WHAT IS NEEDED: In the listing that follows, locate the line containing "-211,21 +211,21 @@" and the line containing "1433 / DIN 19580</div>". Retype exactly those two lines and every line between them, and nothing more.

RECORD EXCERPTS:
-- Opening Marker --

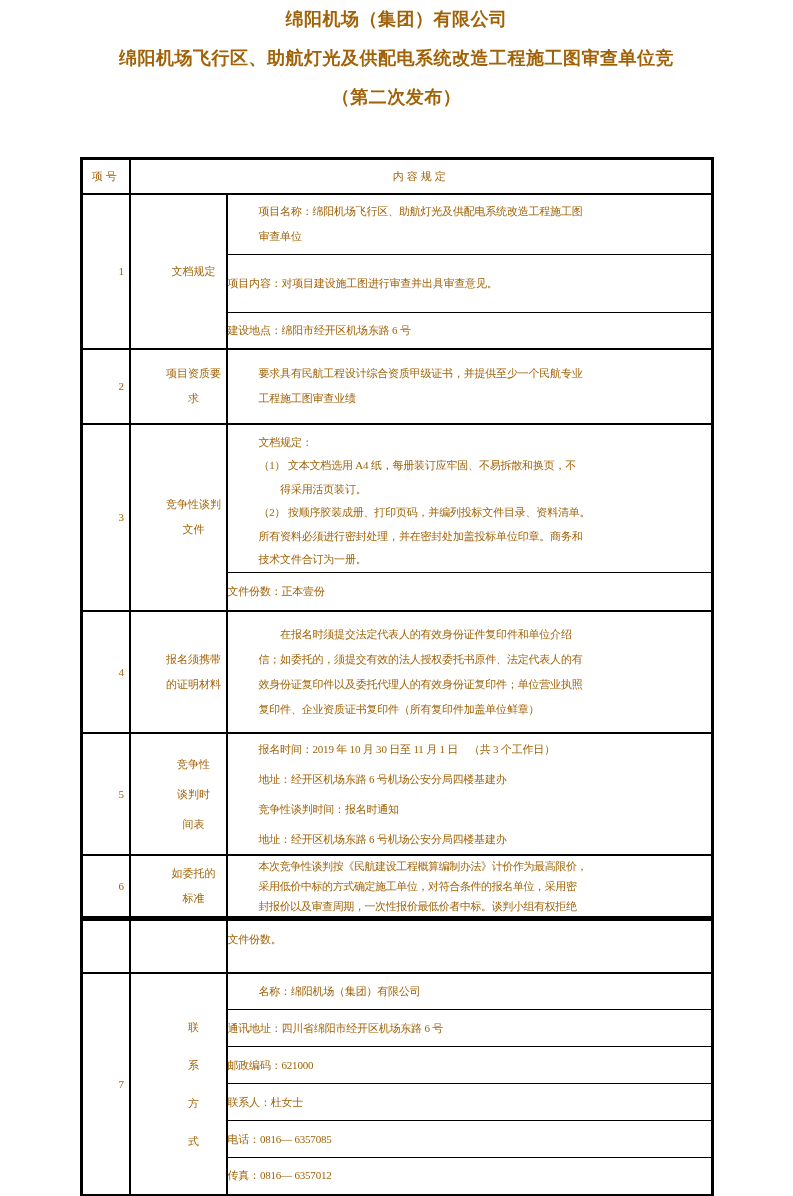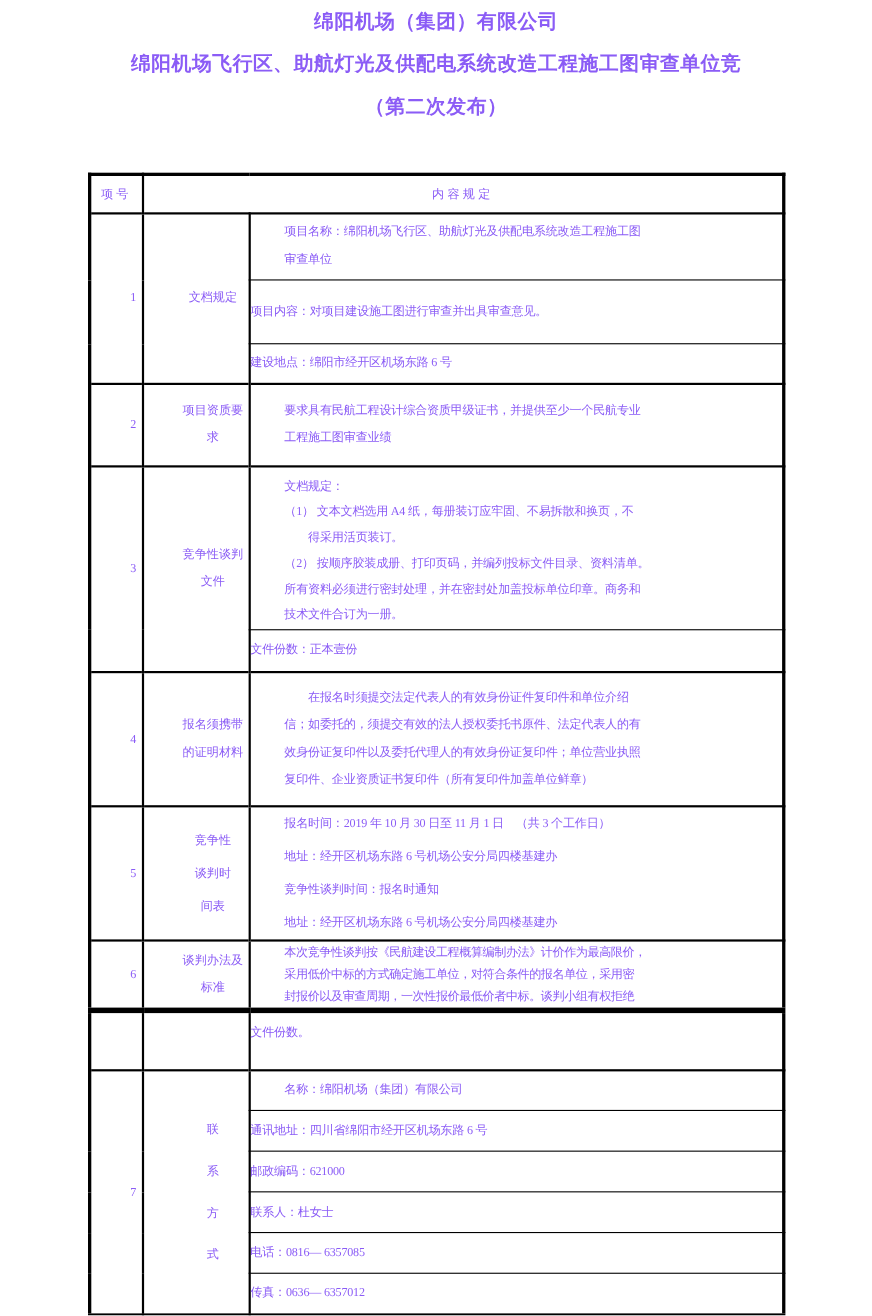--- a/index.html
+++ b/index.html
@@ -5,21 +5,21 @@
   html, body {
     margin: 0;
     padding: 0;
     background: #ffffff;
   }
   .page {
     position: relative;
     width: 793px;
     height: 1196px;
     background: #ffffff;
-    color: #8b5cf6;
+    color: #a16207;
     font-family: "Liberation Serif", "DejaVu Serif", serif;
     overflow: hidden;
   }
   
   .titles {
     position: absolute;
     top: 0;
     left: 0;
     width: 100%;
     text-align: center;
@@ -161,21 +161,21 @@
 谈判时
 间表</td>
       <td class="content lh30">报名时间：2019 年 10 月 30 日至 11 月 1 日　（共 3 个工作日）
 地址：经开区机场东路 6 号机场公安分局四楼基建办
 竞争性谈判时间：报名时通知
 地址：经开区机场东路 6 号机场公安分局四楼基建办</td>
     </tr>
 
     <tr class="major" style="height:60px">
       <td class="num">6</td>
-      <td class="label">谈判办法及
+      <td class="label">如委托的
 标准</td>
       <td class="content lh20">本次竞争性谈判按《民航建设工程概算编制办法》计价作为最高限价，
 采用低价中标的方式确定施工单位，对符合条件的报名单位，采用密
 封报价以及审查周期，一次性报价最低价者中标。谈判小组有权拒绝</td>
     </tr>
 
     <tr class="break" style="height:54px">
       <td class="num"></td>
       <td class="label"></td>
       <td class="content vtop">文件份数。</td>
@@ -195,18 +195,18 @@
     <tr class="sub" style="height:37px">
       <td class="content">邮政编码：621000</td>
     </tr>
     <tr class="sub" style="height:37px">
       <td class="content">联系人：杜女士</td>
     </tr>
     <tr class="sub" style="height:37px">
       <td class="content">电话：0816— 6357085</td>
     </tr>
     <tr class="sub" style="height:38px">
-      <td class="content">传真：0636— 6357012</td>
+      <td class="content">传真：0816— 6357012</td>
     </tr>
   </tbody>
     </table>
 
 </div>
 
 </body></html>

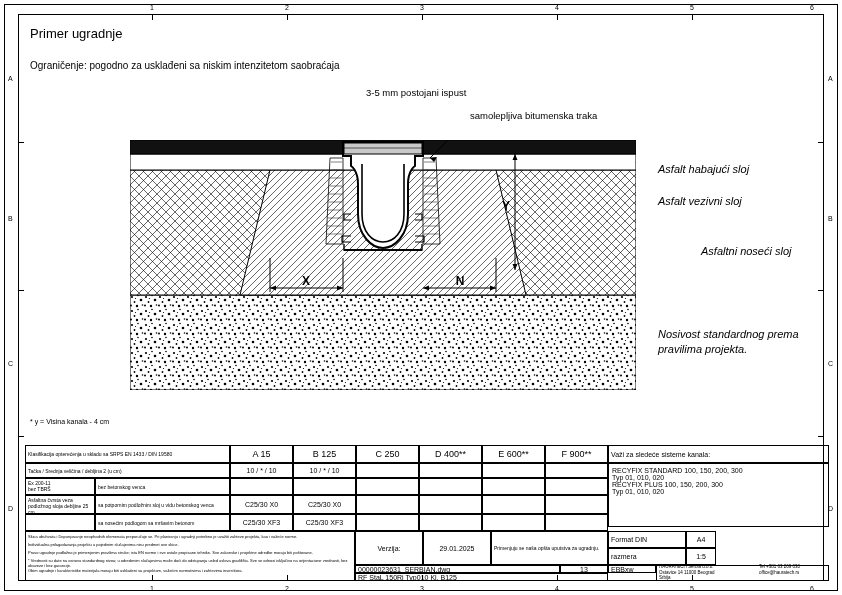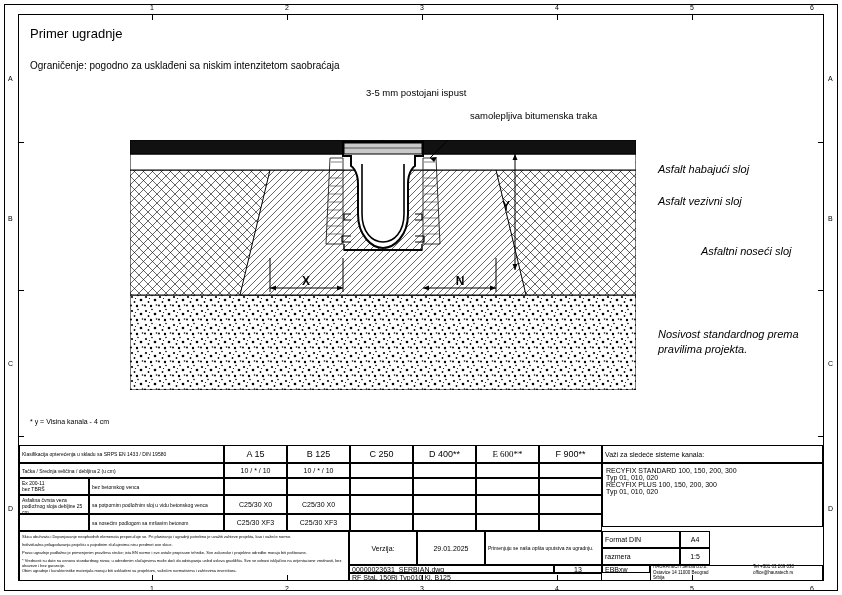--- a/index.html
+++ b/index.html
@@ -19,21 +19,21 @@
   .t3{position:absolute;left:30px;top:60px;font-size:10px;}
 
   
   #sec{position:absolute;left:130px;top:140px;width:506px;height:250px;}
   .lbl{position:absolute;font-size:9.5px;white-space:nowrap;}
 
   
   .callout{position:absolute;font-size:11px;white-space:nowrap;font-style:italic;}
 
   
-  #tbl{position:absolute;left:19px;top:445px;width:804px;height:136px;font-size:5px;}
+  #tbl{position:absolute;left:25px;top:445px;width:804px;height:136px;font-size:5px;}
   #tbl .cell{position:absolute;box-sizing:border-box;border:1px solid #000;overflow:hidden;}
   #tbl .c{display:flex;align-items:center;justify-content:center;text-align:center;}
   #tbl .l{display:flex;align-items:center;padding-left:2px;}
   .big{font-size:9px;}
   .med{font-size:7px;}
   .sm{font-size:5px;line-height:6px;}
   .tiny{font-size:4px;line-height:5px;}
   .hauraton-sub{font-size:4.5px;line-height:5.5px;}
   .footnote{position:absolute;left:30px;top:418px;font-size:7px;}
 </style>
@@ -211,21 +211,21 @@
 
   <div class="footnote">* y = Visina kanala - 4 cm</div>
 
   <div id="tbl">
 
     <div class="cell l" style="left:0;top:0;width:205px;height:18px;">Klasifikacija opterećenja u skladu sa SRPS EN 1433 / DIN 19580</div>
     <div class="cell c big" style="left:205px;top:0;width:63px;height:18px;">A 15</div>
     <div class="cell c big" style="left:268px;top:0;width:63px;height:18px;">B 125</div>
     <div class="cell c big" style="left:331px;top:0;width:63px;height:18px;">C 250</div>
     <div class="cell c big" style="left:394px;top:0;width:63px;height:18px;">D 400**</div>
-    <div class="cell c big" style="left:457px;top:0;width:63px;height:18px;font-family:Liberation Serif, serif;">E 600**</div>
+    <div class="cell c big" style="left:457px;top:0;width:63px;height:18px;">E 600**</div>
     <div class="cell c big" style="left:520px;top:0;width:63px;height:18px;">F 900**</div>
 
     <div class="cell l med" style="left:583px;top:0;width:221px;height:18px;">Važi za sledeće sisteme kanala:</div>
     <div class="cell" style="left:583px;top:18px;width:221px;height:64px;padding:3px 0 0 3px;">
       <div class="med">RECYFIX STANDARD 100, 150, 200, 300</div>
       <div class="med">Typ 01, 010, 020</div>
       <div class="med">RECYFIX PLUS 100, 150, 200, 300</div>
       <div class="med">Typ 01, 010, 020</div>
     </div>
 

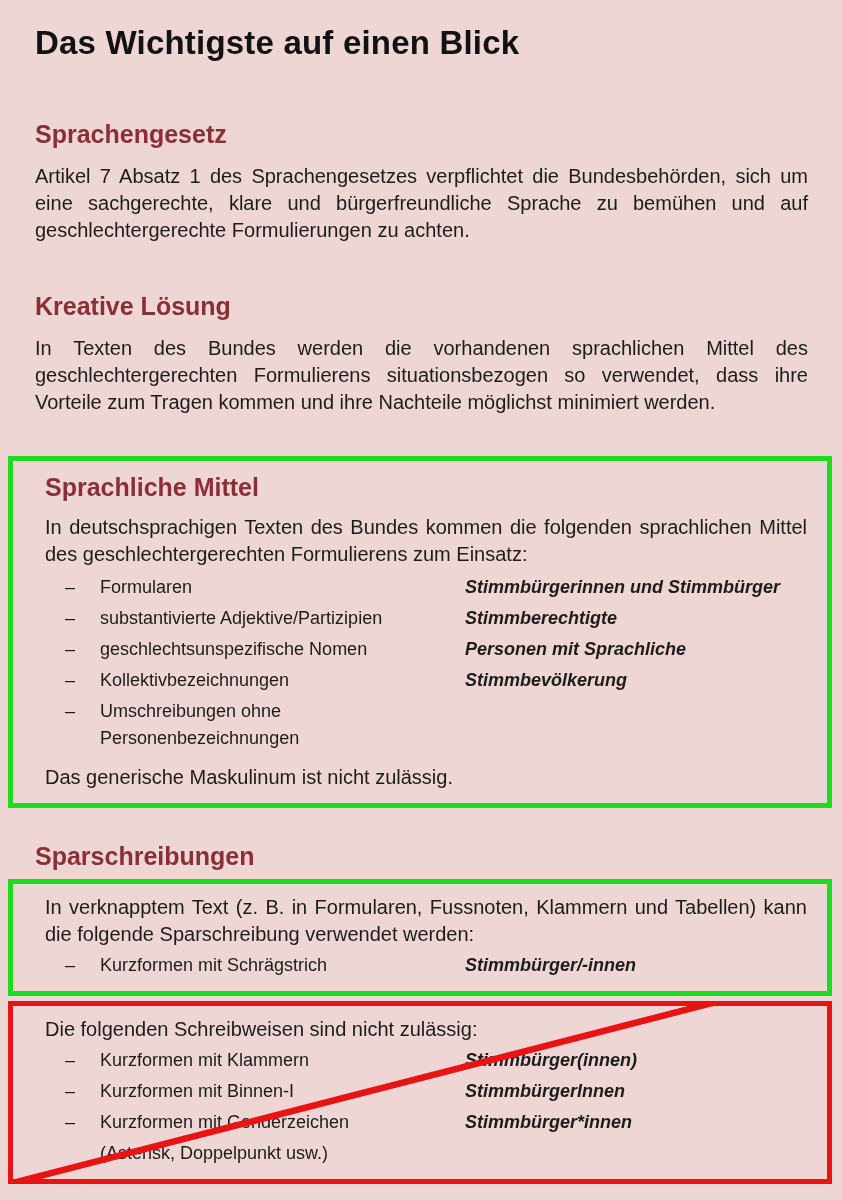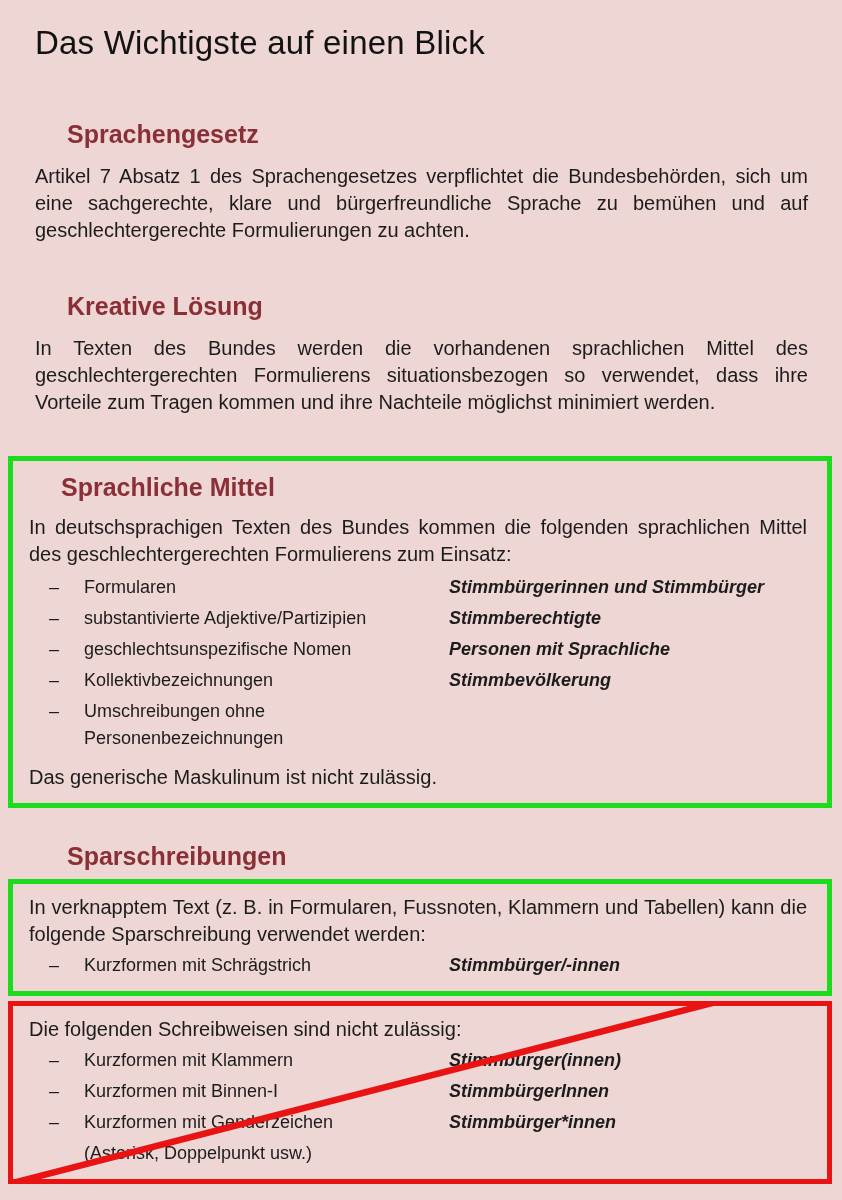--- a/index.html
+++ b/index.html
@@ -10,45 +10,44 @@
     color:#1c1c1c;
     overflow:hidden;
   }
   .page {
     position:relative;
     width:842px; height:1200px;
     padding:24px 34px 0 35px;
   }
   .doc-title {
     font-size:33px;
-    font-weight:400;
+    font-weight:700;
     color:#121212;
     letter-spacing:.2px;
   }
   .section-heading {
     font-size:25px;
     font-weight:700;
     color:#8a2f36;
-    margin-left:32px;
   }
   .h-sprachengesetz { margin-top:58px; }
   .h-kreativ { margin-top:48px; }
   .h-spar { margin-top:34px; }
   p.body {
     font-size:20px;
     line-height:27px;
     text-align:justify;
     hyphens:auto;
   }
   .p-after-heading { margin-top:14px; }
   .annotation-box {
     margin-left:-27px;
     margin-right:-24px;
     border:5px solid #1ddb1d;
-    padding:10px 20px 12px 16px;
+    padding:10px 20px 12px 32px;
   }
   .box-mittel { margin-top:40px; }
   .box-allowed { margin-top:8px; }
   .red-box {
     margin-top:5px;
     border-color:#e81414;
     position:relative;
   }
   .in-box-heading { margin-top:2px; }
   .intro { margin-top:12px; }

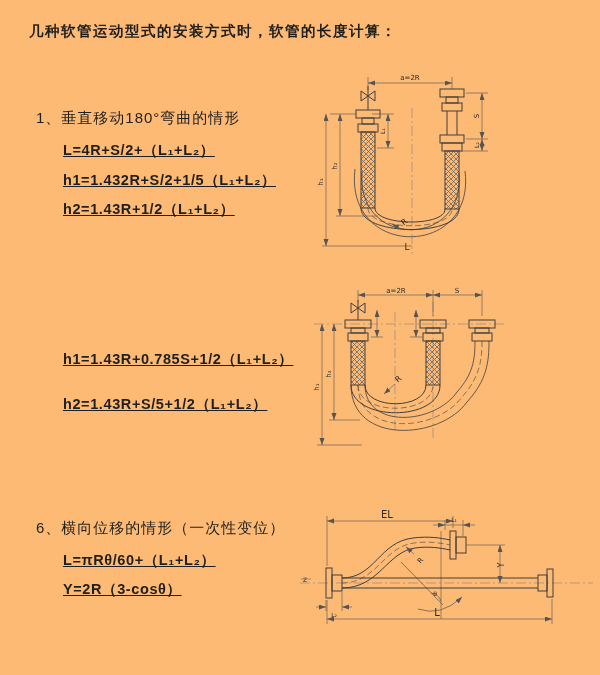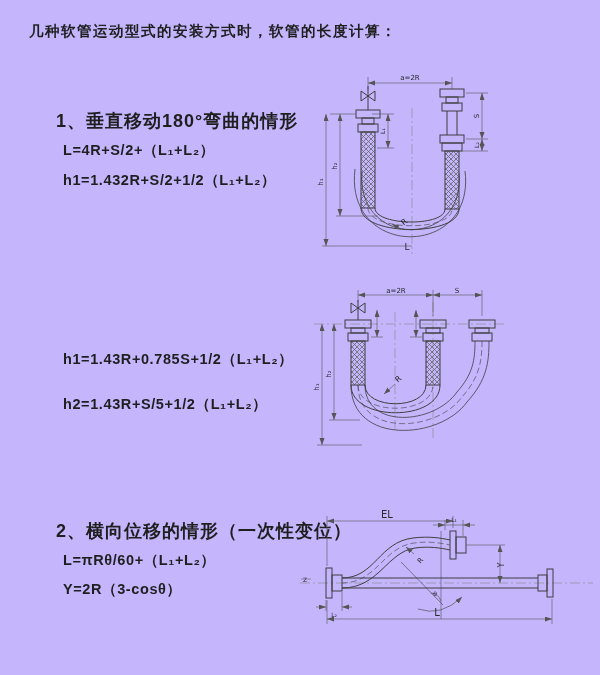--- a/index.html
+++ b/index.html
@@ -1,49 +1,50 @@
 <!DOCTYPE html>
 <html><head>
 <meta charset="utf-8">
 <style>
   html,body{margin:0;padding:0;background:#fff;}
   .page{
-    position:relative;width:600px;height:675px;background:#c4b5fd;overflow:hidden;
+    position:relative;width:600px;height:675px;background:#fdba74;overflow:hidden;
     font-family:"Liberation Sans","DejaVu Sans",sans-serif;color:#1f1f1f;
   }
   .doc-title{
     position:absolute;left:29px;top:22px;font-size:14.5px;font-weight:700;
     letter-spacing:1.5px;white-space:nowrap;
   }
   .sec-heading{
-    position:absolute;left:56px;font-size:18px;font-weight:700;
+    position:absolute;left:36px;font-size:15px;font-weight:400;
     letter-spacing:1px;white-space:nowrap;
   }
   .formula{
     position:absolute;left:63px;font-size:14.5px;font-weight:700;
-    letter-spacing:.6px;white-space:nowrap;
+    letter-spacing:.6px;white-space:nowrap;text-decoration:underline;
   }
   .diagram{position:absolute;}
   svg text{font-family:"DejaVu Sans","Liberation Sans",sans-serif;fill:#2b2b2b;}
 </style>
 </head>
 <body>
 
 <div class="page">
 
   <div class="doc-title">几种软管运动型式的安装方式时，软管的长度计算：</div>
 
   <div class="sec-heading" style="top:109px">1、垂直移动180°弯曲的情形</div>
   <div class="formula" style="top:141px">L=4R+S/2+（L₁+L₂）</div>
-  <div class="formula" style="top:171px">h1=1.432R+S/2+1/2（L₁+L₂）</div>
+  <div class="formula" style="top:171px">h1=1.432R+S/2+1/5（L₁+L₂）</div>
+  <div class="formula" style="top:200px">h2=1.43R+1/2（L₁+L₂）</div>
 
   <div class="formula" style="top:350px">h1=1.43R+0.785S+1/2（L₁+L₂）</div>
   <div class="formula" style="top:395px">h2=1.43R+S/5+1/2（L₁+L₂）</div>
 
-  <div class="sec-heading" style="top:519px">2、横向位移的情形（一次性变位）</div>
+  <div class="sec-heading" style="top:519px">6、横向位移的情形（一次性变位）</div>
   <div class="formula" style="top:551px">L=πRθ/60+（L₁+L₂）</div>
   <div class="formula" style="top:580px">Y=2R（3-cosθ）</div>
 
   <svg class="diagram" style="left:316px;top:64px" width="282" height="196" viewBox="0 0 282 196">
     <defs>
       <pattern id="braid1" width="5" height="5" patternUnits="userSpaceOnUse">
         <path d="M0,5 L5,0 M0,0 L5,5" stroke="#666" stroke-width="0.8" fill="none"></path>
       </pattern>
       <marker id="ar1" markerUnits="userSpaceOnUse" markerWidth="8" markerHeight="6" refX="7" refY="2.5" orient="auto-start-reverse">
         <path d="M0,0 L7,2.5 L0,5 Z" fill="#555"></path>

-- Closing Marker --

SOLUTION FOR THIS EXERCISE:
@@ -211,21 +211,21 @@
 
   <div class="footnote">* y = Visina kanala - 4 cm</div>
 
   <div id="tbl">
 
     <div class="cell l" style="left:0;top:0;width:205px;height:18px;">Klasifikacija opterećenja u skladu sa SRPS EN 1433 / DIN 19580</div>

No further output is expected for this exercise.